SQLite Forum

Help speeding up a query
Login

Help speeding up a query

(1) By jose isaias cabrera (jicman) on 2020-04-16 18:13:31 [source]

Greetings!

Pardon the long message. First, I hope you and all yours are well, and as soon as you read this post, please go and wash your hands. :-)

Long story short, I created a tool that reports on projects. They have an AccessDB that is slow, but I created an SQLite tool to make my own reports, etc. All is working great, but I have a few queries that are getting slower and slower. I run ANALYZE every Sunday night, and it's still just as slow.

A little history...
We export data in Excel from a global project's tool, and we import only those that belongs to our department into and use SQLite to report on various criteria. As things were running well, they requested more reports, and now, daily exports and imports, to the point that we are importing daily and, sometimes two or three times in a day. Imagine this scenario...
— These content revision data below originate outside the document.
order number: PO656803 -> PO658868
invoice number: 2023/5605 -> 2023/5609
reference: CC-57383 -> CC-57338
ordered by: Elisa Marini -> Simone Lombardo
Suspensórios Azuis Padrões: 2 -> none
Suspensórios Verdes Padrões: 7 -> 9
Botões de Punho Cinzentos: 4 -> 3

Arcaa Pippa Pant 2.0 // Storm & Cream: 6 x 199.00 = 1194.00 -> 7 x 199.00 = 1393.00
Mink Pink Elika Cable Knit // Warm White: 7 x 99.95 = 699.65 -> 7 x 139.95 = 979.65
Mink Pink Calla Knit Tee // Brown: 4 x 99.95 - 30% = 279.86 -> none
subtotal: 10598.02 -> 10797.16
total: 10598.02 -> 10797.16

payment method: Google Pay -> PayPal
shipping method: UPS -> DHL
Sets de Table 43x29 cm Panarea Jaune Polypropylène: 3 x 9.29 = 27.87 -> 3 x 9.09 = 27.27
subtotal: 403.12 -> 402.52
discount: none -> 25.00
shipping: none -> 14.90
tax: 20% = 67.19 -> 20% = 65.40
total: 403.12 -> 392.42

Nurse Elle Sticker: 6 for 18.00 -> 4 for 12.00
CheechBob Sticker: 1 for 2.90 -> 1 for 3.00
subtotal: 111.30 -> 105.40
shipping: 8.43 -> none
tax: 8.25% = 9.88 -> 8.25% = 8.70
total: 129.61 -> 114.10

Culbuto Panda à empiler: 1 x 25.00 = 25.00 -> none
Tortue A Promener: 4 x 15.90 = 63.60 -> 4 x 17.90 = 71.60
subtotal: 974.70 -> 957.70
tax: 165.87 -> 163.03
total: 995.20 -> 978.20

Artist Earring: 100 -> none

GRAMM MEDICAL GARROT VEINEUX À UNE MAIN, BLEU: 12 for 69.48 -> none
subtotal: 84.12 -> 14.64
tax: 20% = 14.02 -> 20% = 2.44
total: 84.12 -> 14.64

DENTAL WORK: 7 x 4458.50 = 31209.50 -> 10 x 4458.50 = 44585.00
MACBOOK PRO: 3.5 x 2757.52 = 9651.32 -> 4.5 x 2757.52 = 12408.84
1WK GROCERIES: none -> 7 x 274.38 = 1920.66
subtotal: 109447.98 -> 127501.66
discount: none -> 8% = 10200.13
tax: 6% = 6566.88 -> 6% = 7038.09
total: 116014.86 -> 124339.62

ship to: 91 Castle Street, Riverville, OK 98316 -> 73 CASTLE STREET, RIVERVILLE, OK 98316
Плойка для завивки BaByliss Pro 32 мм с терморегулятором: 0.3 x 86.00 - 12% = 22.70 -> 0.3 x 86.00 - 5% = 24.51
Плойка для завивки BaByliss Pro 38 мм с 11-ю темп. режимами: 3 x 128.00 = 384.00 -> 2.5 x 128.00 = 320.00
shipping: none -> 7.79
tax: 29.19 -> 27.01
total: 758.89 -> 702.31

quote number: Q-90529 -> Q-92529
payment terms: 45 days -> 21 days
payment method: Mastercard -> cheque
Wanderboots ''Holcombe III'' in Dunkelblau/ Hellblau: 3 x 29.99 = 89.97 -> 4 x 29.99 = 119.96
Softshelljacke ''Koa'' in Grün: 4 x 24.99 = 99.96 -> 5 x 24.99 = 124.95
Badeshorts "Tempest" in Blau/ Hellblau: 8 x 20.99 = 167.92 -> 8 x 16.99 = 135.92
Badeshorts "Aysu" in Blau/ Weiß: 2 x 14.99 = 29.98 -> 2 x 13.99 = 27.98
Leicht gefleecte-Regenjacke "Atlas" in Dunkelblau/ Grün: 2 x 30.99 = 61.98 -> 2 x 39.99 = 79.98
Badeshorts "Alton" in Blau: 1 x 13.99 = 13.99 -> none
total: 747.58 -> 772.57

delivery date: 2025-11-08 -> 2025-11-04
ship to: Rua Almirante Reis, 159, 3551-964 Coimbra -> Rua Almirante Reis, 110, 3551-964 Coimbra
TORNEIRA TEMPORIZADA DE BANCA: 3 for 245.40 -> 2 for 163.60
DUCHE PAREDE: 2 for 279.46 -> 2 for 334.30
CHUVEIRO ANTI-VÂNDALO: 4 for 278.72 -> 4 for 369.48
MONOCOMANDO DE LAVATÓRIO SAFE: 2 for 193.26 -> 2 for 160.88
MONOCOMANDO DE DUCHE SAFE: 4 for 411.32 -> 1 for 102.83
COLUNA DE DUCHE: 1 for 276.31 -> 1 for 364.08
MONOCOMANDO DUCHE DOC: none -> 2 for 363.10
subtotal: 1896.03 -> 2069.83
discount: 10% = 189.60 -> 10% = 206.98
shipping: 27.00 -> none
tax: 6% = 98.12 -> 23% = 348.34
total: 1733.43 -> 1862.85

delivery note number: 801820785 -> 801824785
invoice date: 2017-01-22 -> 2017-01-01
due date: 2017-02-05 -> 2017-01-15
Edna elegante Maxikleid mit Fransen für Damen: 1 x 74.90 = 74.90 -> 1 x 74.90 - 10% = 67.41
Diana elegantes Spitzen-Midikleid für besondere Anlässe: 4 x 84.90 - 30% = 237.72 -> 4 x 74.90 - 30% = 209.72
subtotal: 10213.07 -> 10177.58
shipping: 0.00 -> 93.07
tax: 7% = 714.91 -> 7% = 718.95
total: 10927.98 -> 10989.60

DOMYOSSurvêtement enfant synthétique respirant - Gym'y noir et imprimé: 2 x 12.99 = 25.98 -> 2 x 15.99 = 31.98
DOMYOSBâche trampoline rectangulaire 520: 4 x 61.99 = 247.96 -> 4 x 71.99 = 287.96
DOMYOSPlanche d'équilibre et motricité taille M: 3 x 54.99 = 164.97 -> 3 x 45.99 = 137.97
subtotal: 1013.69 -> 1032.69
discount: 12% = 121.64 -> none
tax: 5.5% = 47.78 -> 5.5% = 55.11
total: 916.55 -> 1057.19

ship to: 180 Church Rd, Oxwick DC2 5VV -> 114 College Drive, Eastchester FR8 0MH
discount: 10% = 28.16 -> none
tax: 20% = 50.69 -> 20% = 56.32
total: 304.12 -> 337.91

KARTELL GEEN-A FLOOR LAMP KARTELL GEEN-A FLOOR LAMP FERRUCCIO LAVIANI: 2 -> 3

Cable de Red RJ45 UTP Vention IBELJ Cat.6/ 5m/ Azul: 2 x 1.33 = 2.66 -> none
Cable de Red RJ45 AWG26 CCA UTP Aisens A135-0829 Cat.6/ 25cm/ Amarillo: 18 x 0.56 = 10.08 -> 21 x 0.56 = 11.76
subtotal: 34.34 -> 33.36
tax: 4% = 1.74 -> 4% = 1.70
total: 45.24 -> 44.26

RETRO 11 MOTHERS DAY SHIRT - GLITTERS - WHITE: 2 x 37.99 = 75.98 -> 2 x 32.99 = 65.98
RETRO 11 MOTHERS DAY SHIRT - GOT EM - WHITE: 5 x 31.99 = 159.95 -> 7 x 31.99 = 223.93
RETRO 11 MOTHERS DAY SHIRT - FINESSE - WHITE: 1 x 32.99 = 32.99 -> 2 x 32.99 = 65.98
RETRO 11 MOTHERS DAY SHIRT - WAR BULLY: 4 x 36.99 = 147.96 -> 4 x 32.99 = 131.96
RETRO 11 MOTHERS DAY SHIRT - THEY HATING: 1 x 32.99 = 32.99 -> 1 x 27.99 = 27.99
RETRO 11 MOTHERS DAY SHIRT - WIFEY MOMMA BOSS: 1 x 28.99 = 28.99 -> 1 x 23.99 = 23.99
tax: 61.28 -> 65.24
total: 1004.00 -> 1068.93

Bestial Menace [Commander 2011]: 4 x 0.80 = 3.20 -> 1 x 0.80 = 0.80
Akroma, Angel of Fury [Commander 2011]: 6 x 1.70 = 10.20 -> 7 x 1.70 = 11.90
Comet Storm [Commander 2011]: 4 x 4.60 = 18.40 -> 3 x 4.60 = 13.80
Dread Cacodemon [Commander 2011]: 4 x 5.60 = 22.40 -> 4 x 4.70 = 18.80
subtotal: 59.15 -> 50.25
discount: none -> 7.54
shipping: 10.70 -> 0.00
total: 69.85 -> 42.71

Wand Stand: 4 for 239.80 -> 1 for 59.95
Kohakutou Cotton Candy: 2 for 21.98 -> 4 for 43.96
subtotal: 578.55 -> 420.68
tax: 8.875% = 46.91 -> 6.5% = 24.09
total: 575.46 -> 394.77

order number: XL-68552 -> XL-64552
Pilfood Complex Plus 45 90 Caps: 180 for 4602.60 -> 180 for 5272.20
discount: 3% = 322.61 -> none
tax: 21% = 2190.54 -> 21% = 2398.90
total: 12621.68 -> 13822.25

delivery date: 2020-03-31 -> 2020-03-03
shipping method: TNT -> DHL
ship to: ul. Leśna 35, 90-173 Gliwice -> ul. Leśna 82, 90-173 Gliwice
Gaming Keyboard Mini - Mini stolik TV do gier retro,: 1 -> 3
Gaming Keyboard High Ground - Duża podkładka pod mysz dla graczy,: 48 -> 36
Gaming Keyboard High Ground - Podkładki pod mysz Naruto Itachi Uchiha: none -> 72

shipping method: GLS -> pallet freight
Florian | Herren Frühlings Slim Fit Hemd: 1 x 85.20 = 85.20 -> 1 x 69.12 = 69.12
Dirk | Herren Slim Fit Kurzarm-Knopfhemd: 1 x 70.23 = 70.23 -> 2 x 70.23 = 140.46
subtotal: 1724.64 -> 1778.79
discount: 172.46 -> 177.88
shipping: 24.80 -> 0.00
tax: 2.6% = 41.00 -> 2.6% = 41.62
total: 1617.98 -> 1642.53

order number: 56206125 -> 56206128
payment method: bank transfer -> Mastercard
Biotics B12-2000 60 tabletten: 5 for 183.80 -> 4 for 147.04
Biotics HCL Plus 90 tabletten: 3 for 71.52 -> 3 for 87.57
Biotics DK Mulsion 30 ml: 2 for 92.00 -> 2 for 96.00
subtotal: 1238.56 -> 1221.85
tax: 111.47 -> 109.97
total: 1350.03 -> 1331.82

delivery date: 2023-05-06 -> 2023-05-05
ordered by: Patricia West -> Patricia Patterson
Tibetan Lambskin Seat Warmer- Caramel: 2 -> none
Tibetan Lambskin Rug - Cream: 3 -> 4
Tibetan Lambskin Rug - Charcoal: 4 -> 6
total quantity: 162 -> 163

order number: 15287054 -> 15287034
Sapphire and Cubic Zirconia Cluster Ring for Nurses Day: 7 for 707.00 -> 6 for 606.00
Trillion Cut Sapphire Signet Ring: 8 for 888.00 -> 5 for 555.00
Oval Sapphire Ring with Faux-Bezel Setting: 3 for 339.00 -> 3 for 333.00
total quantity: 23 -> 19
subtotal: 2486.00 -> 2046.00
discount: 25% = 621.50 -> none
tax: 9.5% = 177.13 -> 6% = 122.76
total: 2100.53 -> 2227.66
create table t0 (a, b, c, d, e, idate, PRIMARY KEY (a, idate));
insert into t0 (a, b, c, d, e, idate) values ('p001', 'Project I', 1000.0, 'a', 3, '2018-02-11');
insert into t0 (a, b, c, d, e, idate) values ('p002', 'Project II', 2039., 'a', 3, '2018-02-11');
insert into t0 (a, b, c, d, e, idate) values ('p003', 'Project III', 30023.0, 'b', 4, '2018-02-11');
insert into t0 (a, b, c, d, e, idate) values ('p001', 'Project I', 1010.0, 'b', 4, '2018-03-01');
insert into t0 (a, b, c, d, e, idate) values ('p002', 'Project II', 2039.0, 'c', 5, '2018-03-01');
insert into t0 (a, b, c, d, e, idate) values ('p003', 'Project III', 30023.0, 'd', 5, '2018-03-01');
...
...
insert into t0 (a, b, c, d, e, idate) values ('p001', 'Project I', 900.0, 'e', 5, '2020-03-20');
insert into t0 (a, b, c, d, e, idate) values ('p002', 'Project II', 3423.0, 'd', 6, '2020-03-20');
insert into t0 (a, b, c, d, e, idate) values ('p003', 'Project III', 40000.0, 'a', 6, '2020-03-20');
insert into t0 (a, b, c, d, e, idate) values ('p001', 'Project I', 900.0, 'f', 7, '2020-03-21');
insert into t0 (a, b, c, d, e, idate) values ('p002', 'Project II', 3500.0, 'g', 6, '2020-03-21');
insert into t0 (a, b, c, d, e, idate) values ('p003', 'Project III', 40000, 'h', 6, '2020-03-21');

As you can see, these import change a few time in the life of the project, but not daily. There are also about 56 fields, and I have thought of optimizing the data, but that would take lots of code changes, and extra effort. Although, that may need to be done in the future, but for right now, I just want to be able to minimize the query response time. I have also set an INDEX for a and idate:

CREATE INDEX IF NOT EXISTS a_idate_idx on t0 (a,idate);
The queries are related to searches on values other than a or idate. For example,
SELECT * FROM t0 as rec
WHERE rec.a IN 
(
  SELECT a FROM t0 WHERE 1=1 
  AND lower(rec.b) LIKE '%ioc-net%' 
)
AND
  rec.idate = 
    (SELECT MAX(idate) FROM t0 WHERE a = rec.a)
GROUP BY rec.a;

When I run this query on the real data, this is the result of .timer on:

Run Time: real 243.291 user 240.125000 sys 0.765625

I have tried to use .expert, but it tells me that (no new indexes) are needed. Right now the total number of records for t0 is 56984. Yearly, we do about 140 projects per year. So, there is a lot of duplicated data assigned to a, and idate. Any thoughts on how to make this scenario faster? Thanks for your help.

josé

(2) By Keith Medcalf (kmedcalf) on 2020-04-16 19:18:00 in reply to 1 [link] [source]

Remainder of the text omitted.